En el caso de Wagner y Nietzsche ambos terminaron en manos de Hitler, entusiasta wagneriano desde su juventud, por interpósitas personas: la viuda y la hermana. El furibundo antisemitismo del compositor era el del Führer, bendecido como mecenas espiritual de Bayreuth por Cósima, quien murió en 1930 y cuya familia lo cultivó casi hasta el fin, haciéndolo guardián de algunas partituras originales del maestro. Por el lado del filósofo, Elisabeth Förster­–Nietzsche, su hermana fallecida en olor de santidad nacional–socialista cinco años más tarde, mutiló de su obra todo lo que tenía de anti–germánica y de (anti) antisemita para que nutriese, sin causar indigestiones ni eructos, al nazismo.

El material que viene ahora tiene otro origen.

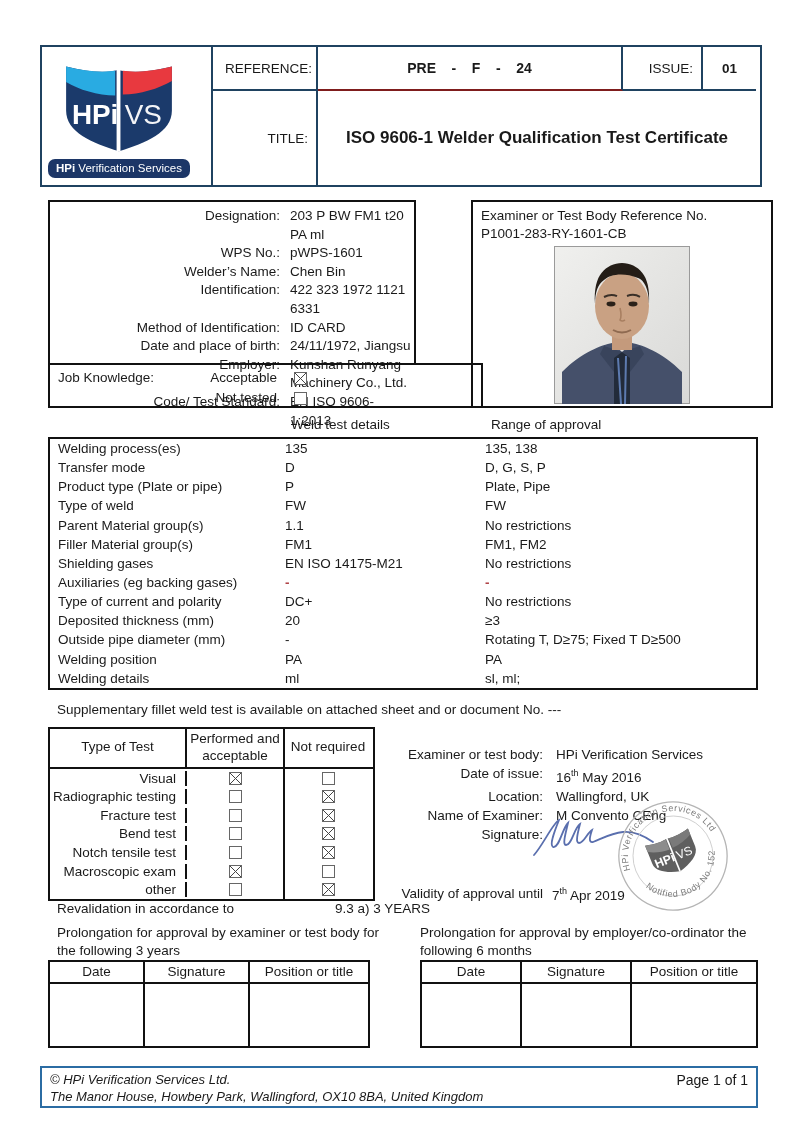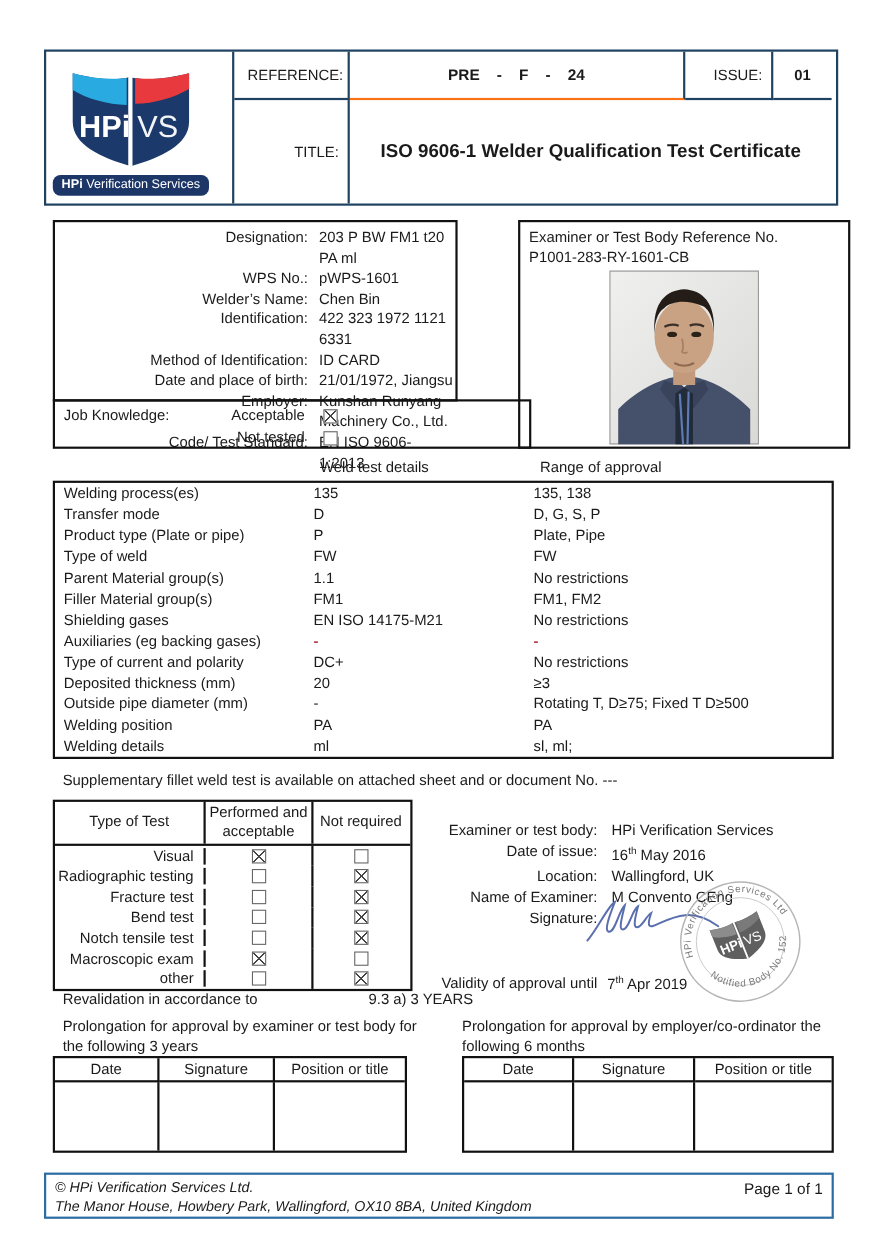--- a/index.html
+++ b/index.html
@@ -13,7 +13,7 @@
   .hcell{border-color:#1f4260;display:flex;align-items:center;font-size:13.5px;}
   .logo-cell{grid-row:1/3;grid-column:1;border-right:2px solid #1f4260;position:relative;}
   .ref-label{grid-row:1;grid-column:2;border-right:2px solid #1f4260;border-bottom:2px solid #1f4260;padding-left:12px;}
-  .ref-value{grid-row:1;grid-column:3;border-right:2px solid #1f4260;border-bottom:2px solid #f97316;
+  .ref-value{grid-row:1;grid-column:3;border-right:2px solid #1f4260;border-bottom:2px solid #7f1d1d;
              justify-content:center;font-weight:bold;white-space:pre;font-size:14px;}
   .issue-label{grid-row:1;grid-column:4;border-right:2px solid #1f4260;border-bottom:2px solid #1f4260;justify-content:flex-end;padding-right:8px;}
   .issue-value{grid-row:1;grid-column:5;border-bottom:2px solid #1f4260;justify-content:center;font-weight:bold;}

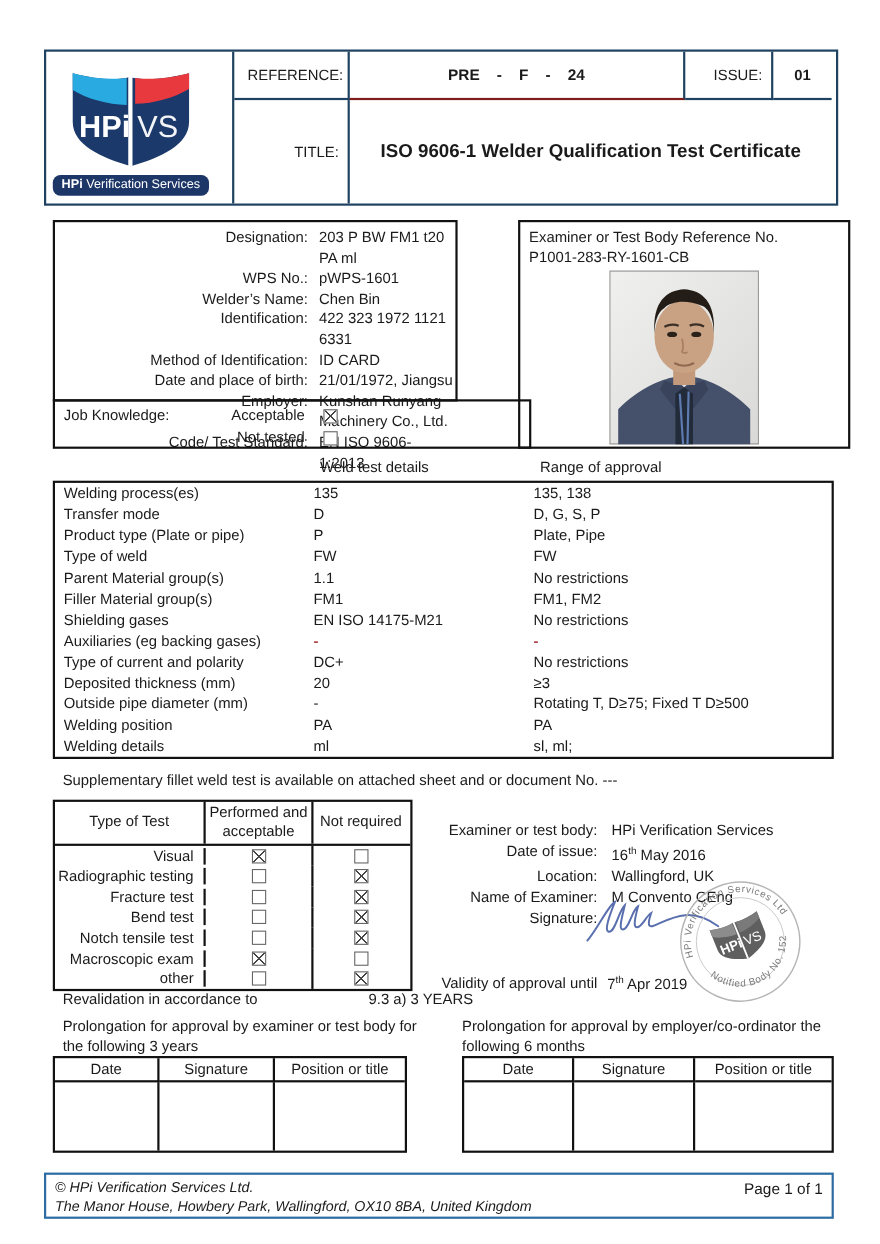--- a/index.html
+++ b/index.html
@@ -158,7 +158,7 @@
         </div>
       <div class="irow">
           <span class="lab">Date and place of birth:</span>
-          <span class="val">21/01/1972, Jiangsu</span>
+          <span class="val">24/11/1972, Jiangsu</span>
         </div>
       <div class="irow">
           <span class="lab">Employer:</span>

Queda como consuelo recordar ese fragmento de La gaya ciencia (nunca se encuentra manera natural de traducir ese título al español), donde Nietzsche habla de la “amistad estelar” entre dos barcos, cada uno con su meta y con su camino, que al cruzarse en el mar pueden hasta saludarse y celebrar, o permanecer unas horas juntos y tranquilos bajo el sol en un mismo puerto, sin ningún temor a no volver a verse de nuevo, protagonizando “la amistad de los extraños”. Así Wagner y Nietzsche.